Exercise inputs:
= = = = =
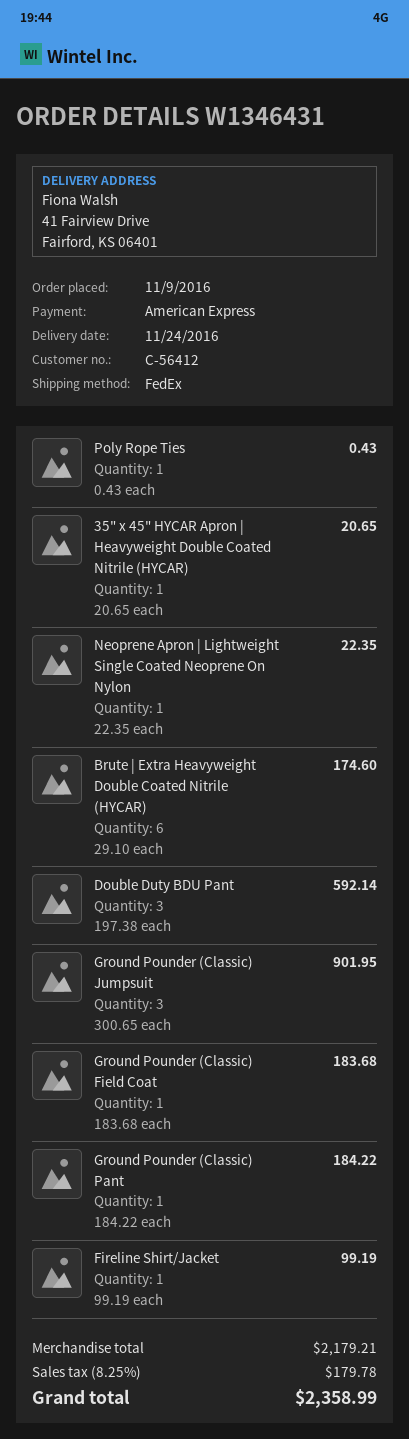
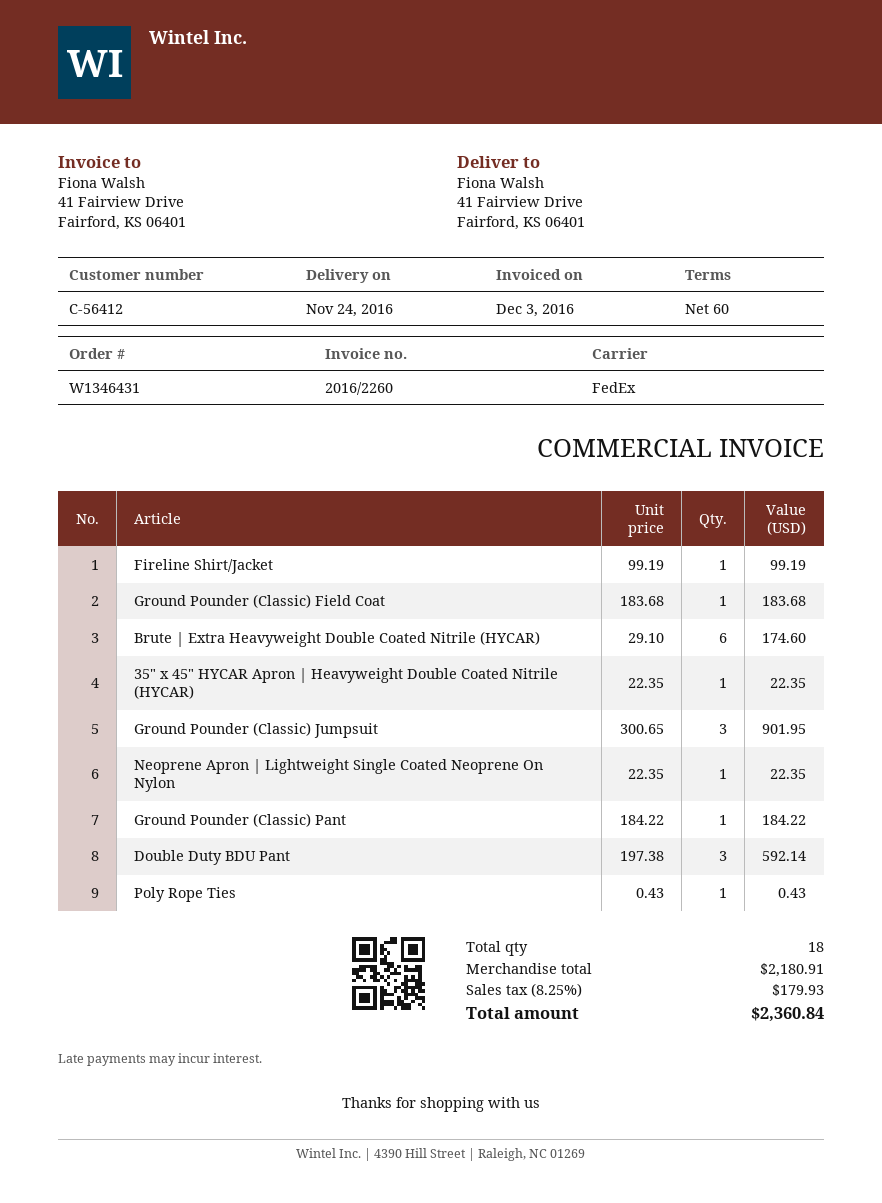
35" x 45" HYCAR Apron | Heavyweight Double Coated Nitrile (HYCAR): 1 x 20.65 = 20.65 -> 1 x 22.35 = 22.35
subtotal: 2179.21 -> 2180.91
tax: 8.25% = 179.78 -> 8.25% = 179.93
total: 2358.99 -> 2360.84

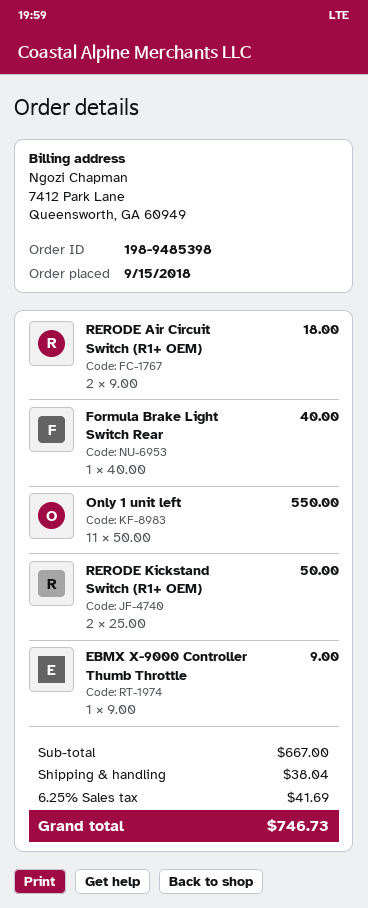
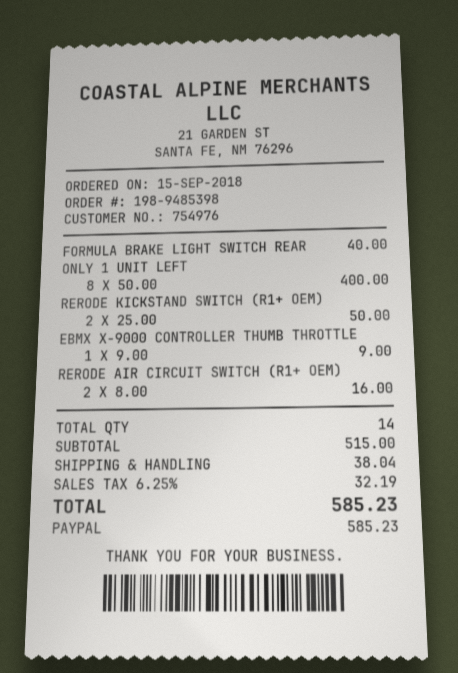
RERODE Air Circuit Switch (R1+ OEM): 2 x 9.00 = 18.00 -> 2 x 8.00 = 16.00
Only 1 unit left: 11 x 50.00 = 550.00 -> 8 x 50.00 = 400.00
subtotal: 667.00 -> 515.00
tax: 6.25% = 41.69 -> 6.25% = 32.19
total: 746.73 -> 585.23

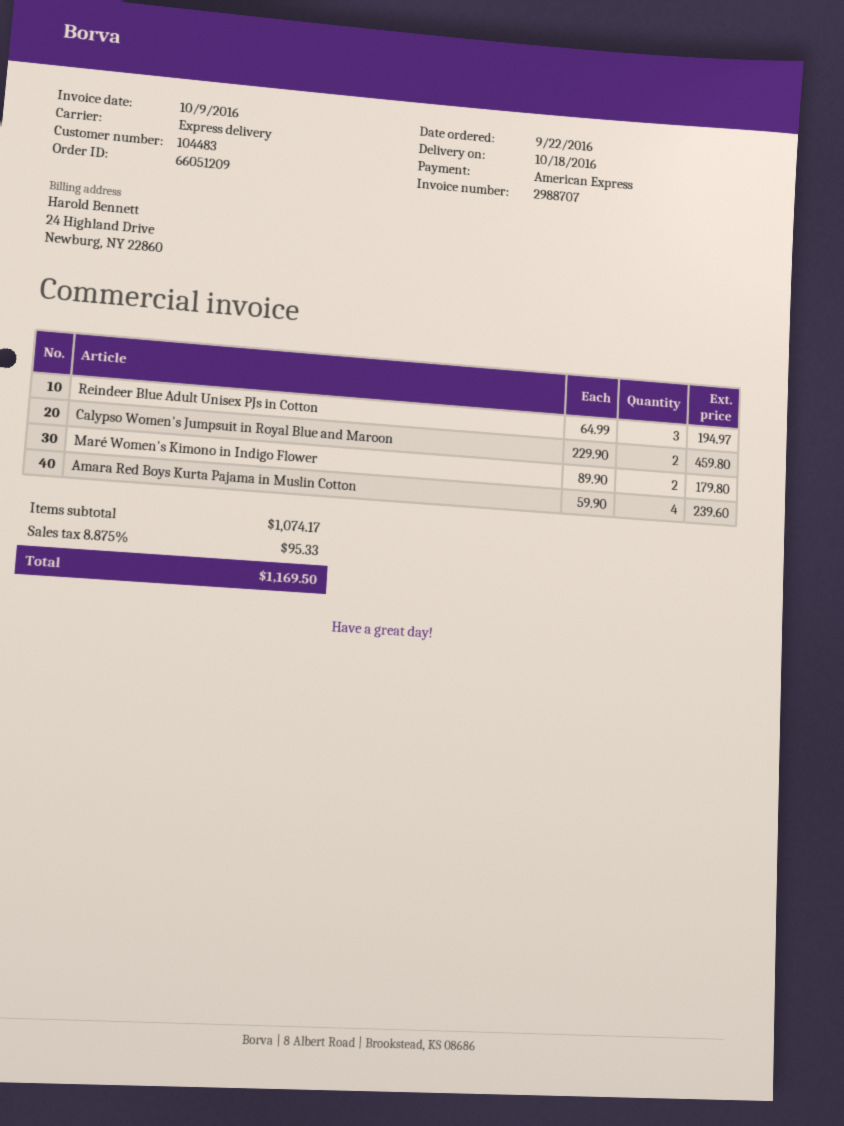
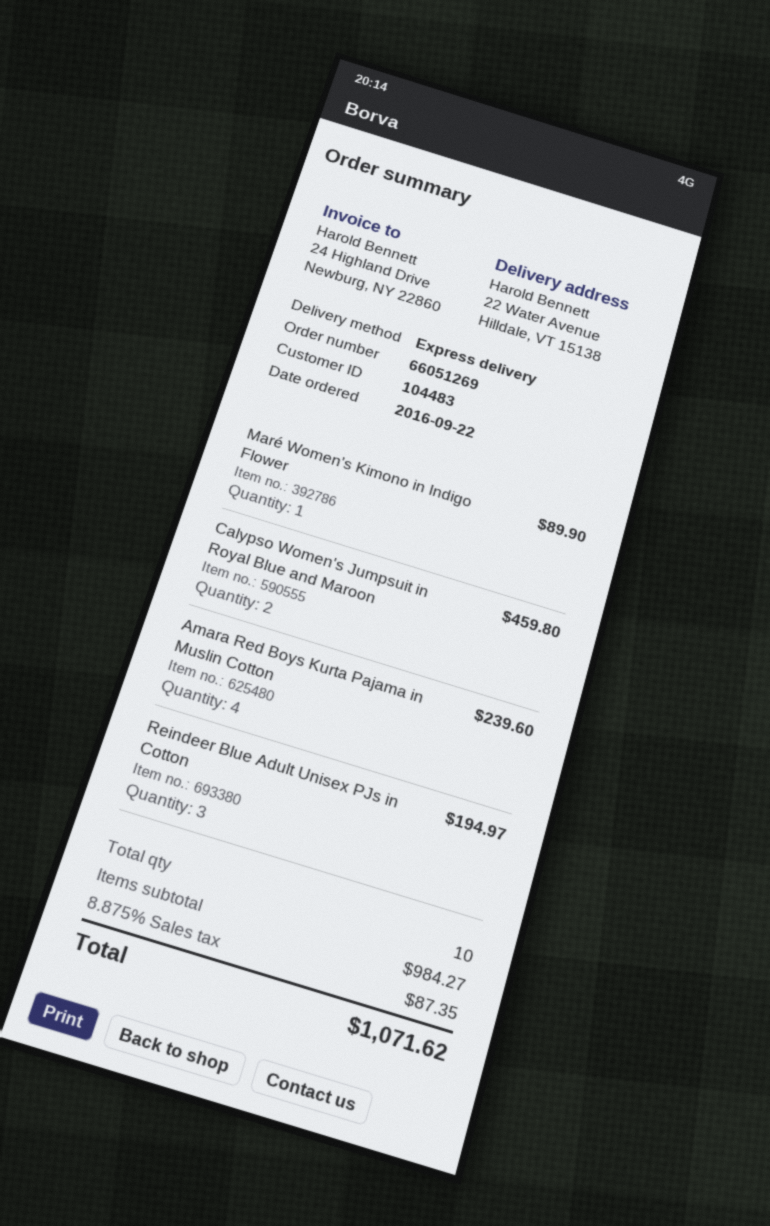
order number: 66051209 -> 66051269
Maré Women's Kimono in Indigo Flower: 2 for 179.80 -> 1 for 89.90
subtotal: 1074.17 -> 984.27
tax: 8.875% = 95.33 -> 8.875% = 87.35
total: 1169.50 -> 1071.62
= = = = =
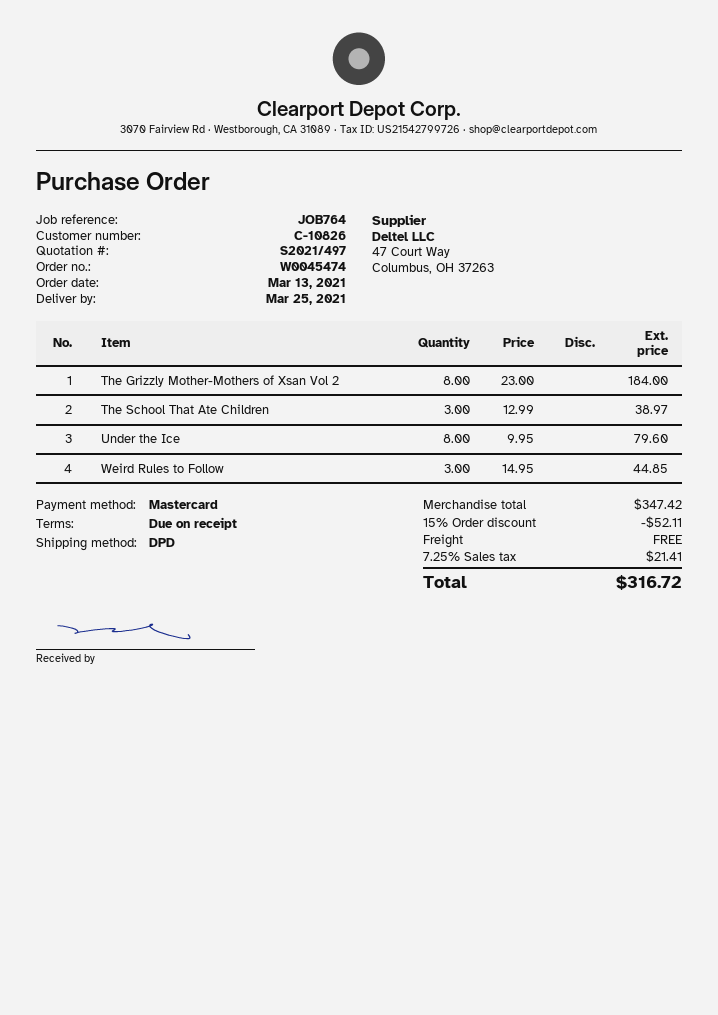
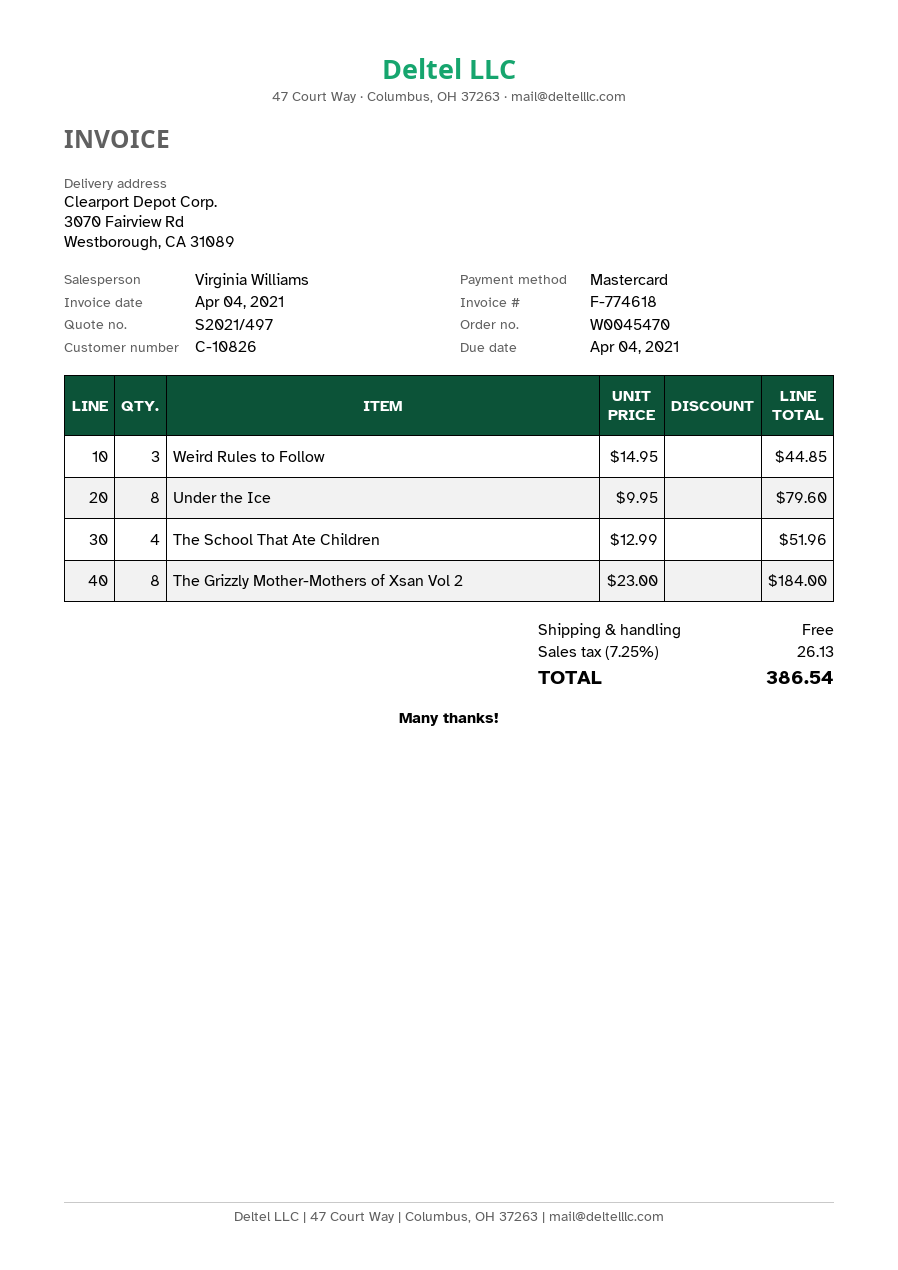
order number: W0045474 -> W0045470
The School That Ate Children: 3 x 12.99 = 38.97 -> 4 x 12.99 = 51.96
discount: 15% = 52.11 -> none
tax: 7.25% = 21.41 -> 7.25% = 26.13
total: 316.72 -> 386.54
= = = = =
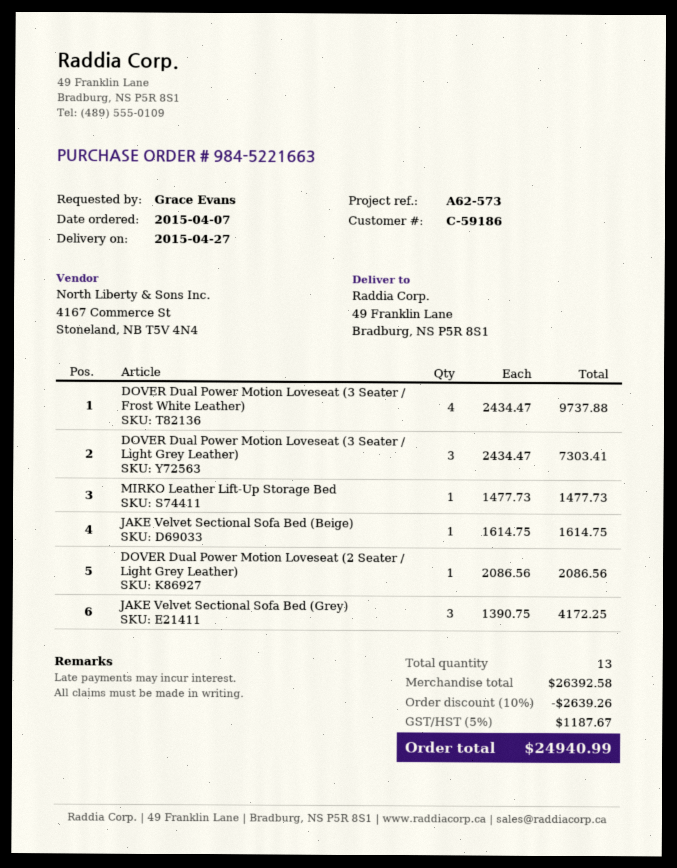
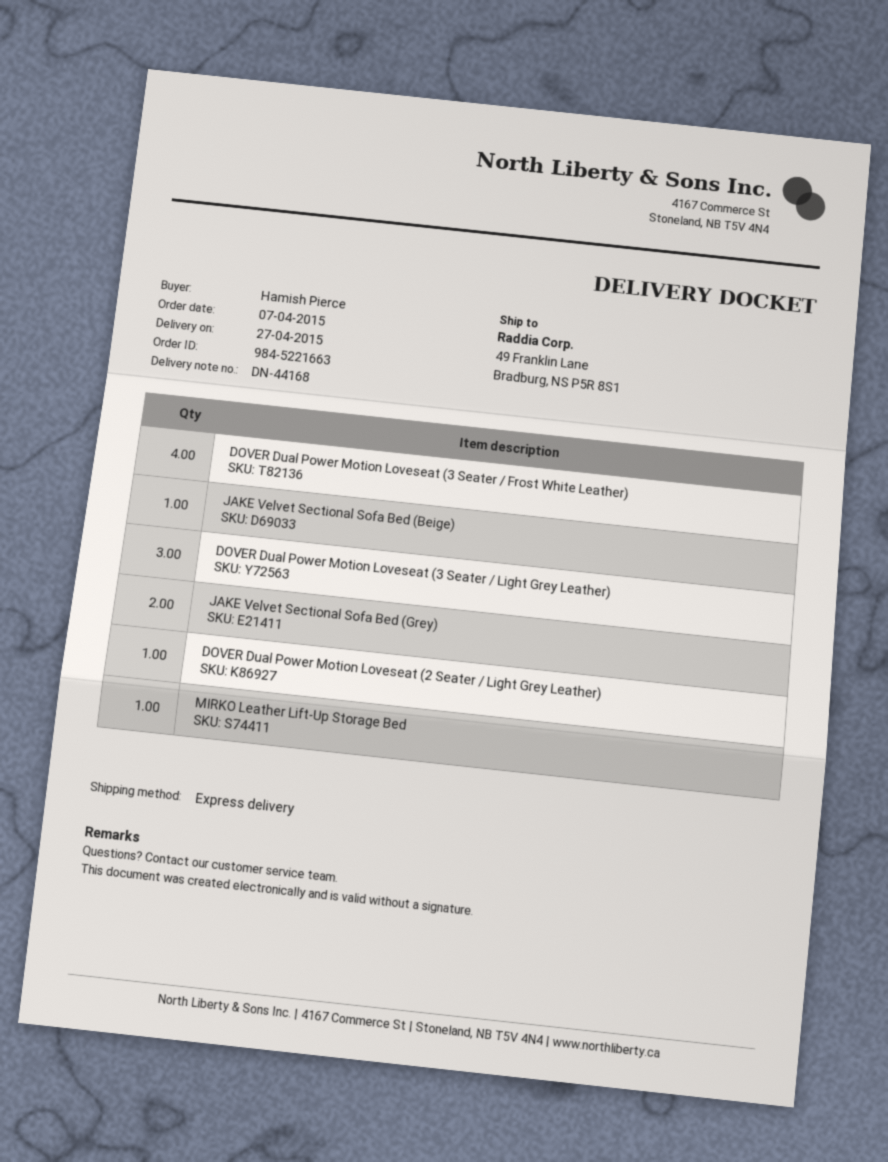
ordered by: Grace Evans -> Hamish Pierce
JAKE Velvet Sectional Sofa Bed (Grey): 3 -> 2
= = = = =
Goal of the exercise: Pictures excluded, give again exactly and only the lines of the material above from the line with "total: 746.73 -> 585.23" through the line with "total: 1169.50 -> 1071.62".

Solution to the exercise:
total: 746.73 -> 585.23

order number: 66051209 -> 66051269
Maré Women's Kimono in Indigo Flower: 2 for 179.80 -> 1 for 89.90
subtotal: 1074.17 -> 984.27
tax: 8.875% = 95.33 -> 8.875% = 87.35
total: 1169.50 -> 1071.62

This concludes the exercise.